## Records for the exercise
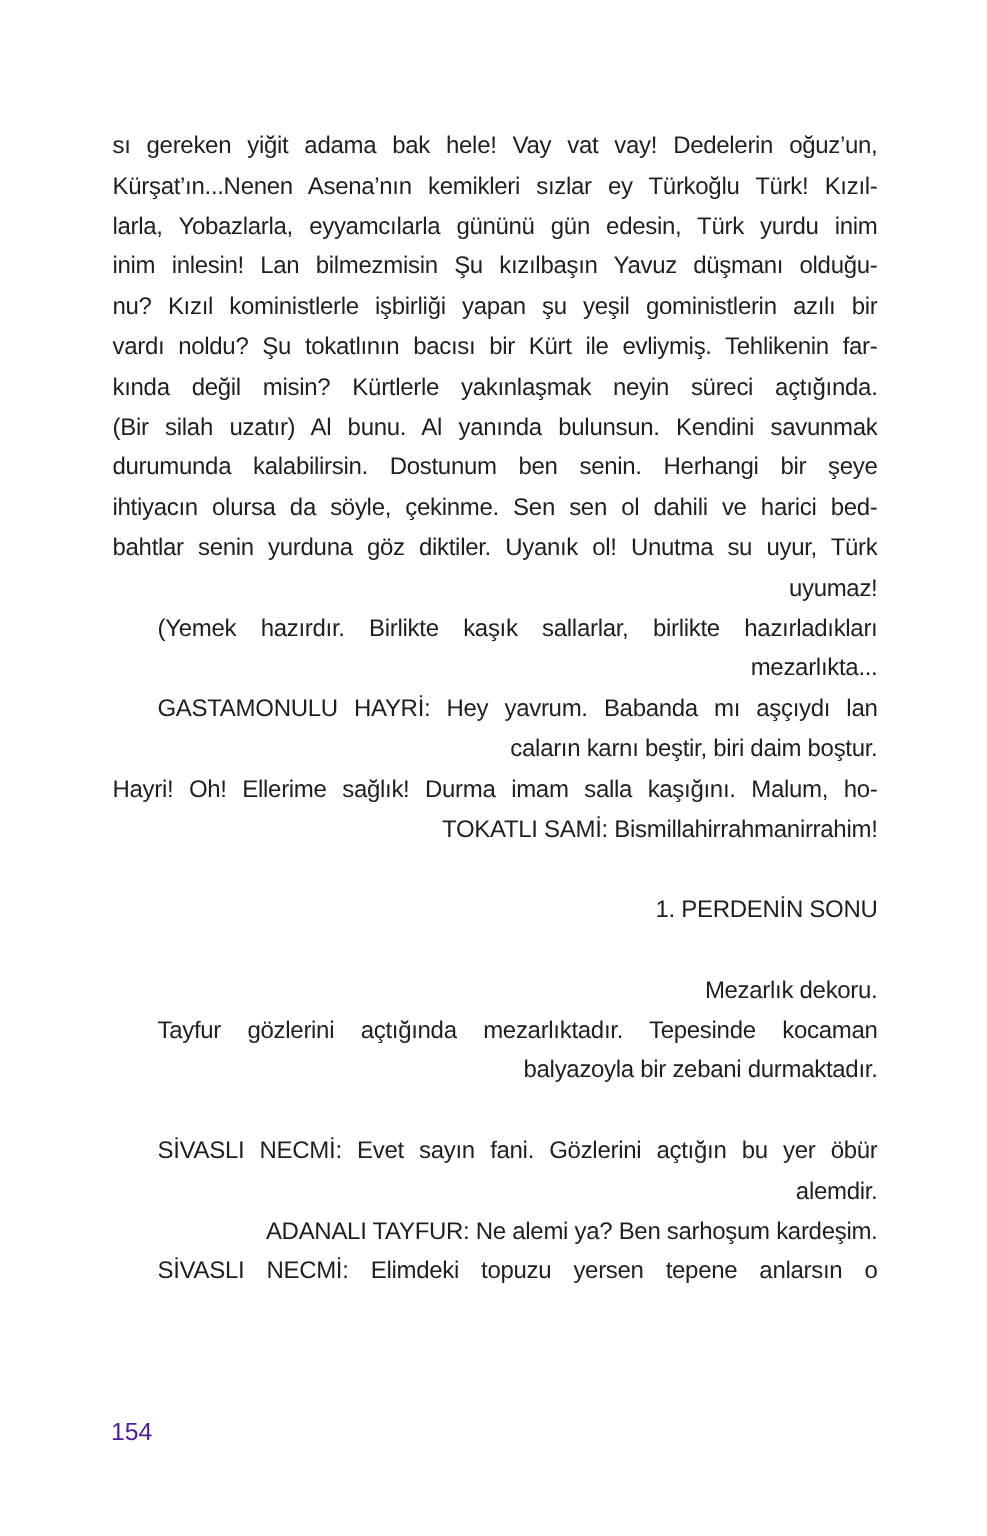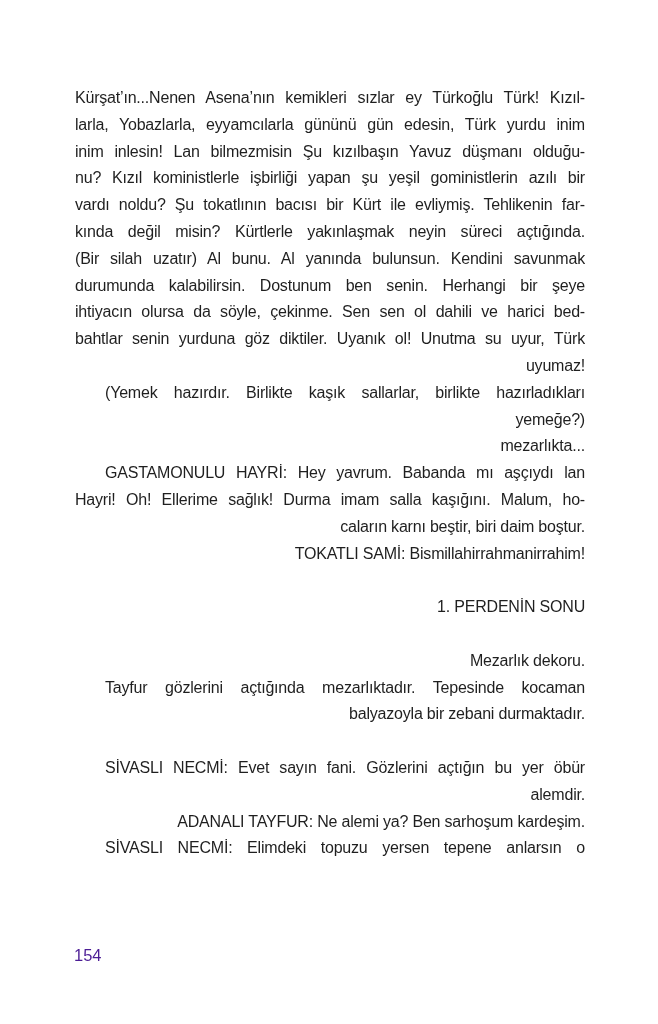"sı gereken yiğit adama bak" div.line { html: none -> <div>sı gereken yiğit adama bak hele! Vay vat vay! Dedelerin oğuz’un,</div> }
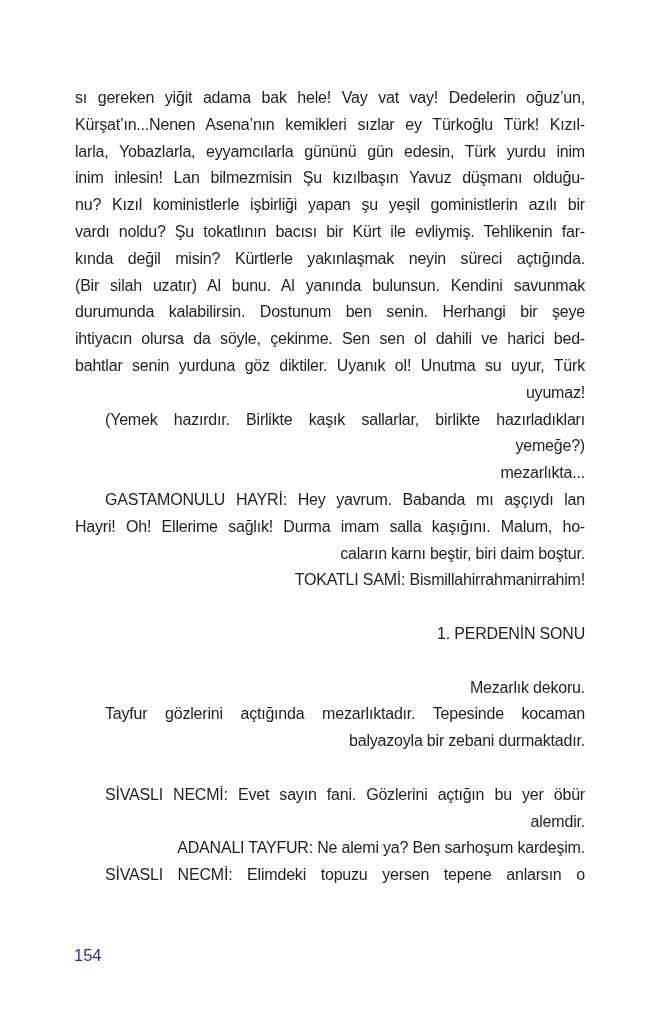"yemeğe?)" div.line { html: <div>yemeğe?)</div> -> none }
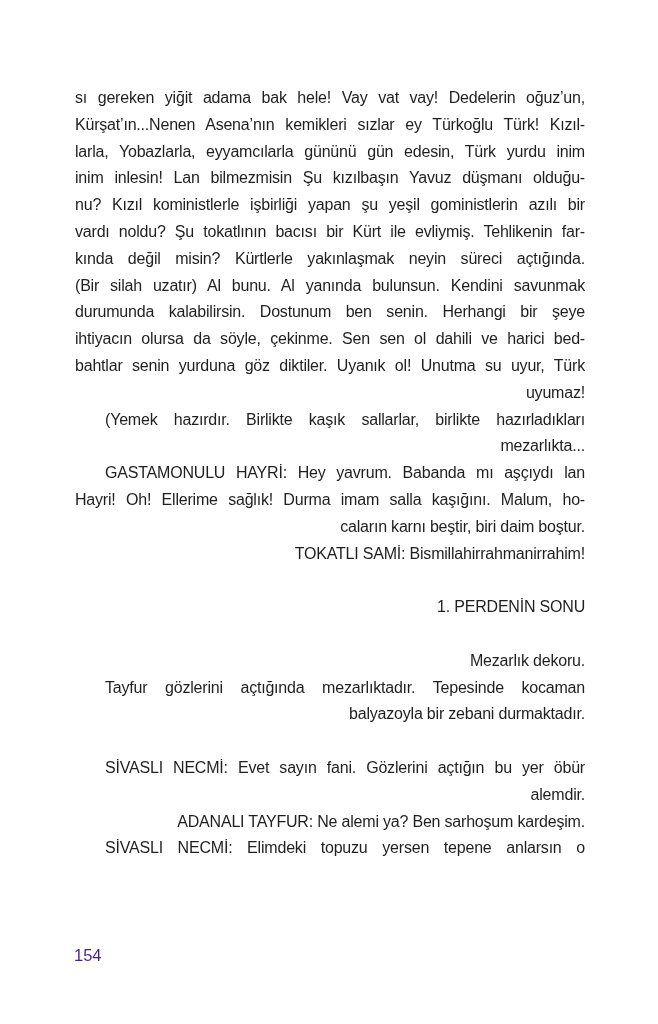"Hayri! Oh! Ellerime sağlık! Durma" div.line { order: before "caların karnı beştir, biri daim" -> after "caların karnı beştir, biri daim" }
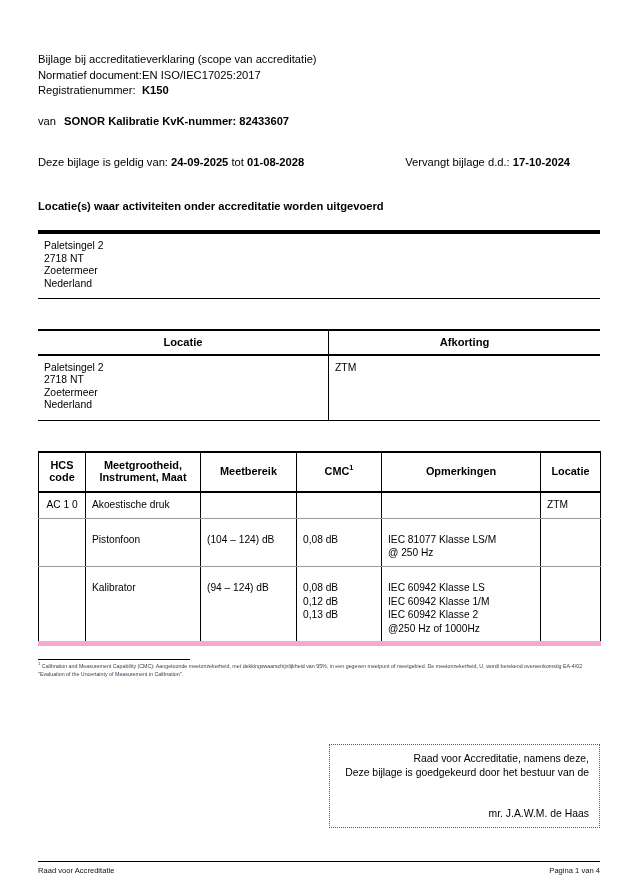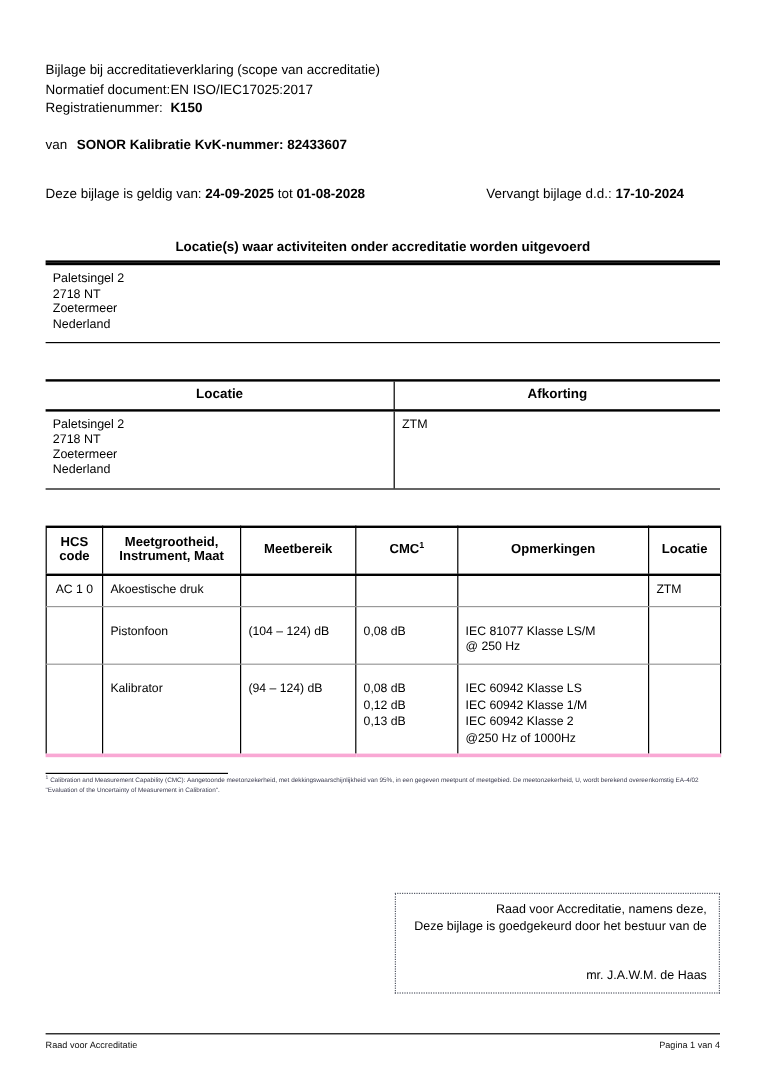"Locatie(s) waar activiteiten onder" .loc-title { padding-bottom: 5px -> 18px; text-align: center -> left }
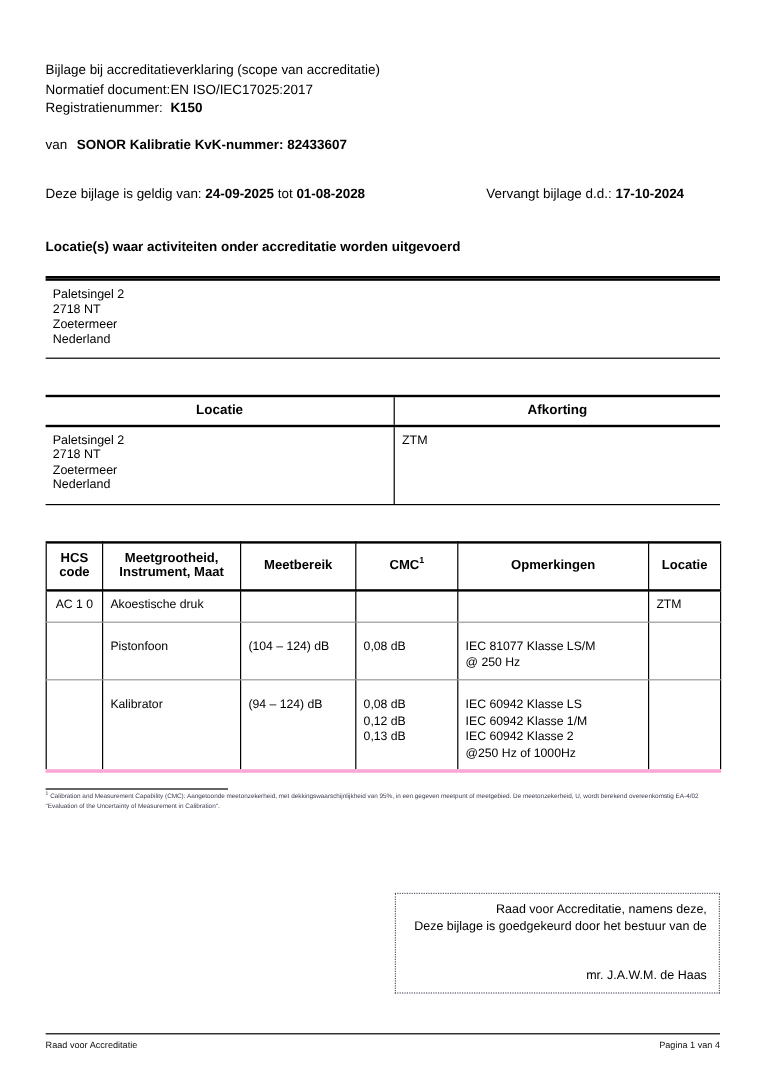"Kalibrator" table.scope tbody tr:last-child td { border-bottom: 3px solid #f9a8d4 -> 5px solid #f9a8d4 }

## Exercise brief
Give back all the records as they stand, but with no pictures in the copy.

## Exercise solution
"sı gereken yiğit adama bak" div.line { html: none -> <div>sı gereken yiğit adama bak hele! Vay vat vay! Dedelerin oğuz’un,</div> }
"yemeğe?)" div.line { html: <div>yemeğe?)</div> -> none }
"Hayri! Oh! Ellerime sağlık! Durma" div.line { order: before "caların karnı beştir, biri daim" -> after "caların karnı beştir, biri daim" }
"Locatie(s) waar activiteiten onder" .loc-title { padding-bottom: 5px -> 18px; text-align: center -> left }
"Kalibrator" table.scope tbody tr:last-child td { border-bottom: 3px solid #f9a8d4 -> 5px solid #f9a8d4 }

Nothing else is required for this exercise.